**WHAT YOU ARE ASKED TO DO:** Copy out the records in full, word for word, without pictures.

--

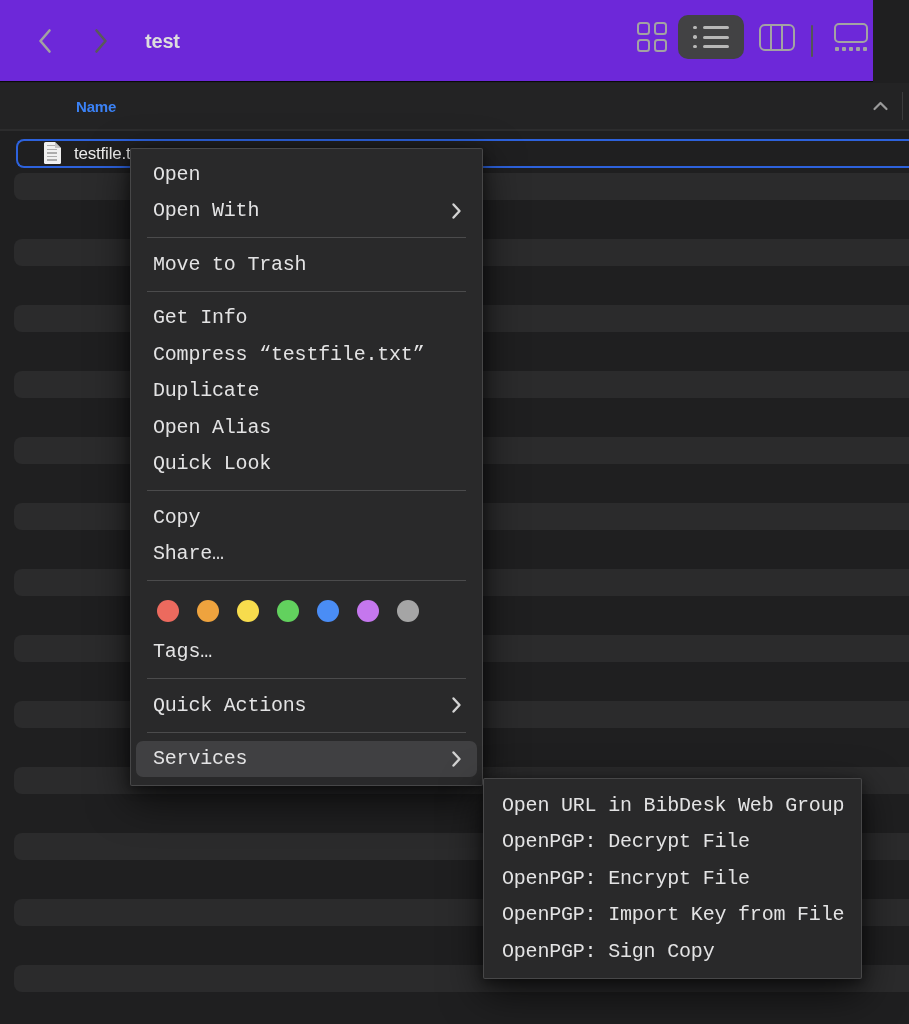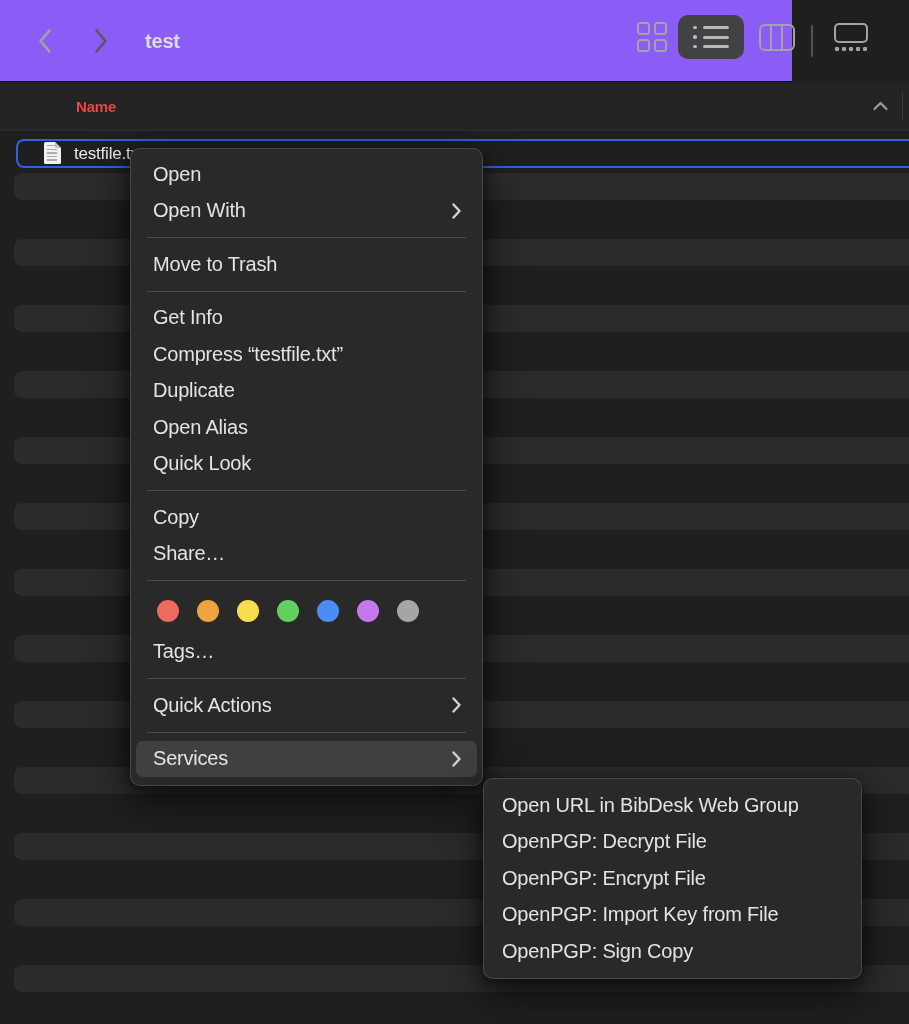--- a/index.html
+++ b/index.html
@@ -13,8 +13,8 @@
 
   
   .toolbar {
-    position:absolute; top:0; left:0; width:792px; height:82px;
-    background:#8b5cf6; border-bottom:1px solid #0a0a0a;
+    position:absolute; top:0; left:0; width:873px; height:82px;
+    background:#6d28d9; border-bottom:1px solid #0a0a0a;
   }
   .nav-btn { position:absolute; top:24px; width:30px; height:34px; display:flex; align-items:center; justify-content:center; }
   .nav-back { left:30px; }

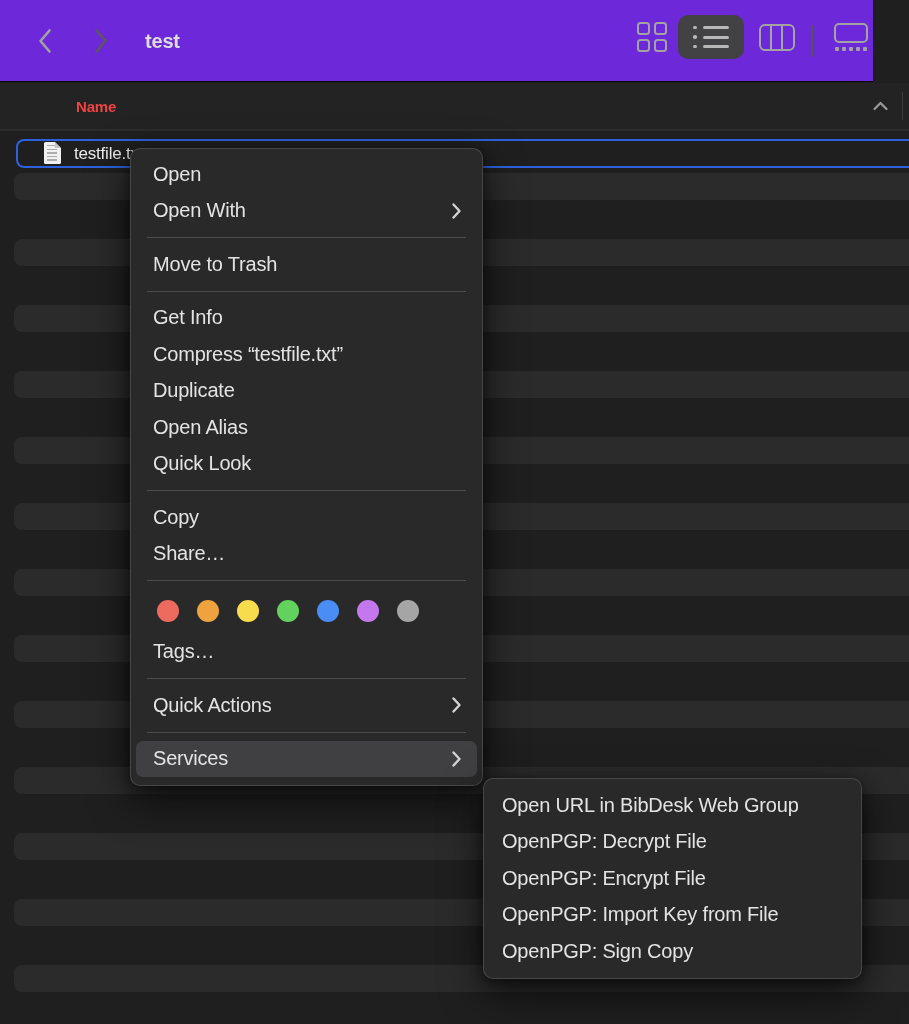--- a/index.html
+++ b/index.html
@@ -57,7 +57,7 @@
   }
   .col-name {
     position:absolute; left:76px; top:0; height:46px; display:flex; align-items:center;
-    font-size:15px; font-weight:700; color:#ef4444;
+    font-size:15px; font-weight:700; color:#3b82f6;
   }
   .sort-caret { position:absolute; left:872px; top:15px; }
   .col-divider { position:absolute; left:902px; top:9px; width:1px; height:28px; background:#3c3c3d; }

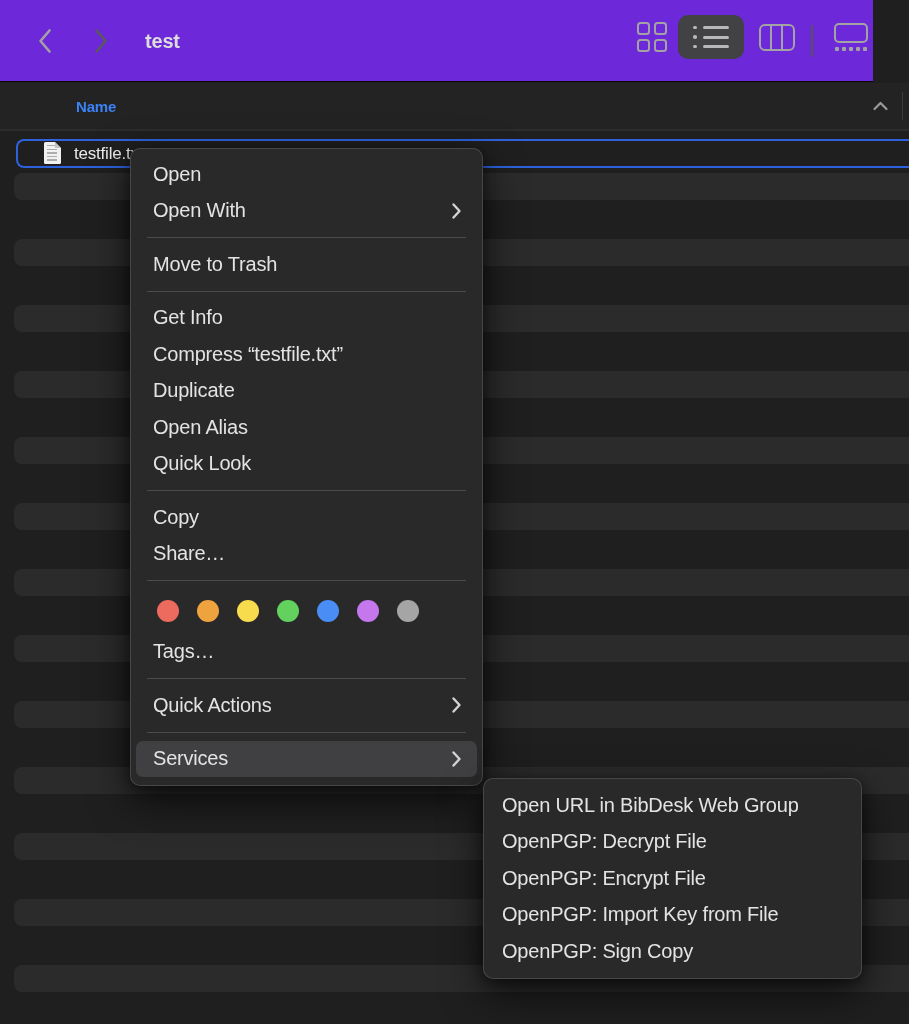--- a/index.html
+++ b/index.html
@@ -89,9 +89,10 @@
   
   .menu {
     position:absolute; background:#29292a;
-    border:1px solid rgba(255,255,255,0.14); border-radius:10px;
+    border:1px solid rgba(255,255,255,0.14); border-radius:2px;
     box-shadow:0 14px 40px rgba(0,0,0,0.65), 0 3px 12px rgba(0,0,0,0.45);
     padding:7px 0 8px 0;
+    font-family:Liberation Mono, monospace;
   }
   .menu-main { left:130px; top:148px; width:353px; }
   .menu-sub  { left:483px; top:778px; width:379px; padding:8px 0; }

--

**SOLUTION TO THIS PROBLEM:**
--- a/index.html
+++ b/index.html
@@ -13,8 +13,8 @@
 
   
   .toolbar {
-    position:absolute; top:0; left:0; width:792px; height:82px;
-    background:#8b5cf6; border-bottom:1px solid #0a0a0a;
+    position:absolute; top:0; left:0; width:873px; height:82px;
+    background:#6d28d9; border-bottom:1px solid #0a0a0a;
   }
   .nav-btn { position:absolute; top:24px; width:30px; height:34px; display:flex; align-items:center; justify-content:center; }
   .nav-back { left:30px; }

--- a/index.html
+++ b/index.html
@@ -57,7 +57,7 @@
   }
   .col-name {
     position:absolute; left:76px; top:0; height:46px; display:flex; align-items:center;
-    font-size:15px; font-weight:700; color:#ef4444;
+    font-size:15px; font-weight:700; color:#3b82f6;
   }
   .sort-caret { position:absolute; left:872px; top:15px; }
   .col-divider { position:absolute; left:902px; top:9px; width:1px; height:28px; background:#3c3c3d; }

--- a/index.html
+++ b/index.html
@@ -89,9 +89,10 @@
   
   .menu {
     position:absolute; background:#29292a;
-    border:1px solid rgba(255,255,255,0.14); border-radius:10px;
+    border:1px solid rgba(255,255,255,0.14); border-radius:2px;
     box-shadow:0 14px 40px rgba(0,0,0,0.65), 0 3px 12px rgba(0,0,0,0.45);
     padding:7px 0 8px 0;
+    font-family:Liberation Mono, monospace;
   }
   .menu-main { left:130px; top:148px; width:353px; }
   .menu-sub  { left:483px; top:778px; width:379px; padding:8px 0; }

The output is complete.